● **ABOUT THIS EXERCISE**:
Return, exactly as written, the lines of the material from its top through the line with "dom. Forms etc.", keeping pictures out.
+ + + + + + +
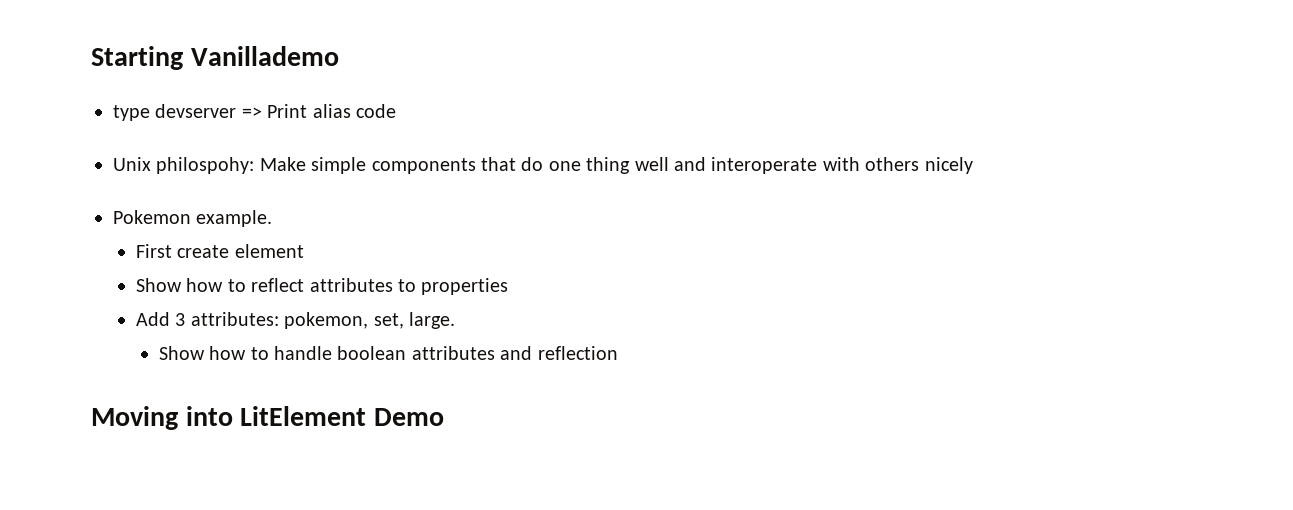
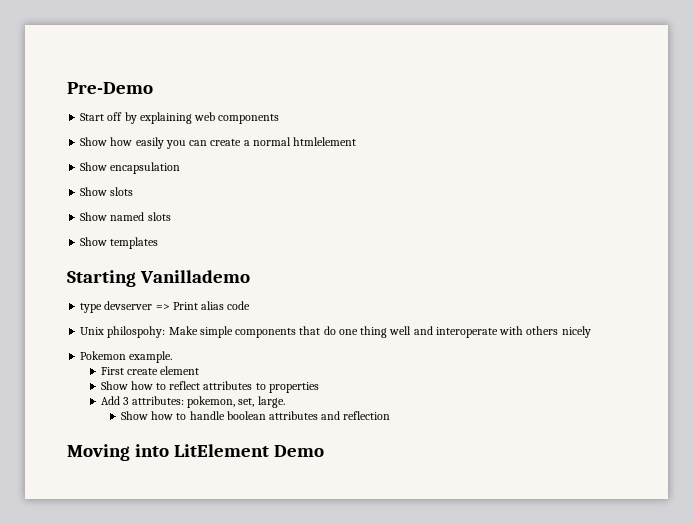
+ Pre-Demo
+ Start off by explaining web components
+ Show how easily you can create a normal htmlelement
+ Show encapsulation
+ Show slots
+ Show named slots
+ Show templates

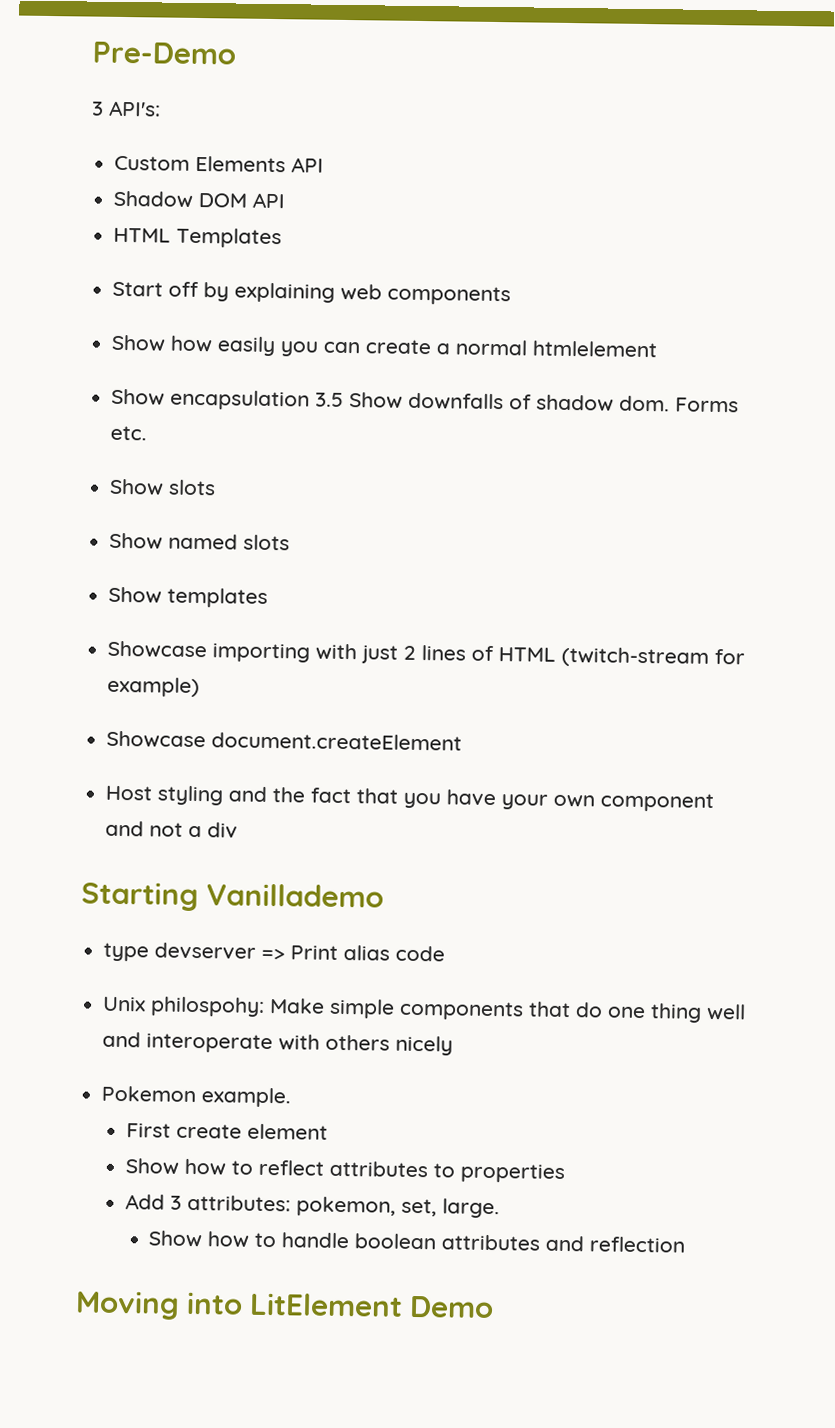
+ 3 API's:
+ Custom Elements API
+ Shadow DOM API
+ HTML Templates
- Show encapsulation
+ Show encapsulation 3.5 Show downfalls of shadow dom. Forms etc.
+ Showcase importing with just 2 lines of HTML (twitch-stream for example)
+ Showcase document.createElement
+ Host styling and the fact that you have your own component and not a div

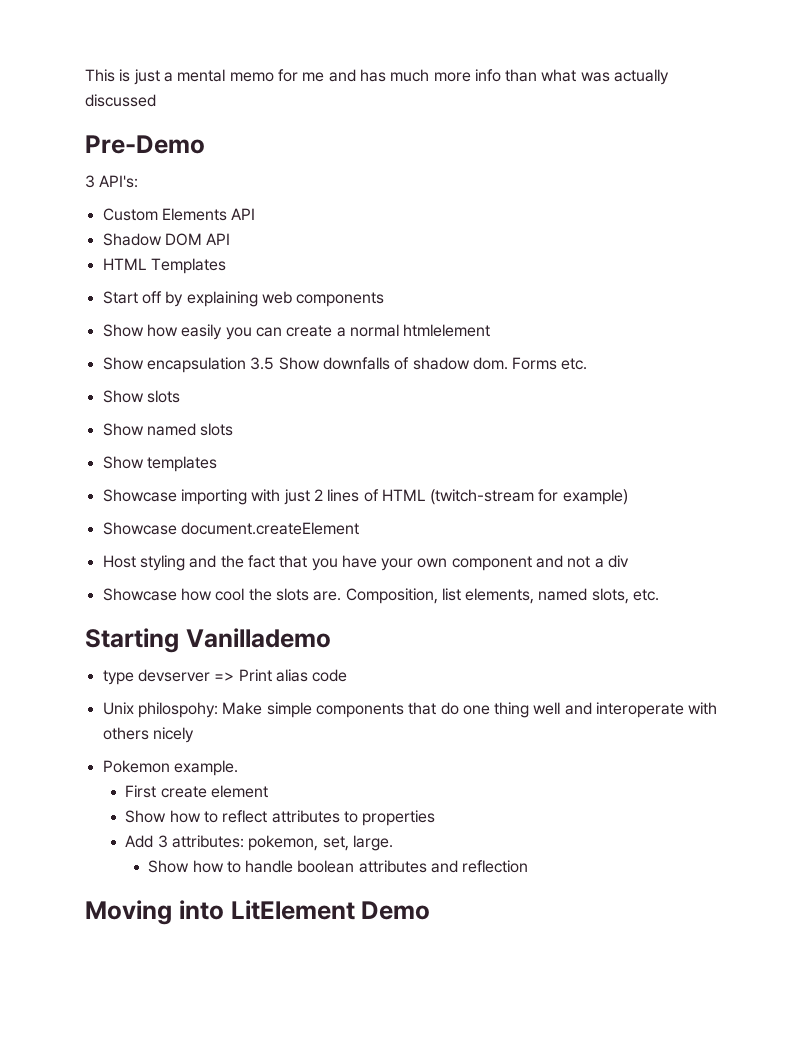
+ This is just a mental memo for me and has much more info than what was actually discussed
+ Showcase how cool the slots are. Composition, list elements, named slots, etc.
+ + + + + + +
● **RESPONSE BELOW**:
+ Pre-Demo
+ Start off by explaining web components
+ Show how easily you can create a normal htmlelement
+ Show encapsulation
+ Show slots
+ Show named slots
+ Show templates

+ 3 API's:
+ Custom Elements API
+ Shadow DOM API
+ HTML Templates
- Show encapsulation
+ Show encapsulation 3.5 Show downfalls of shadow dom. Forms etc.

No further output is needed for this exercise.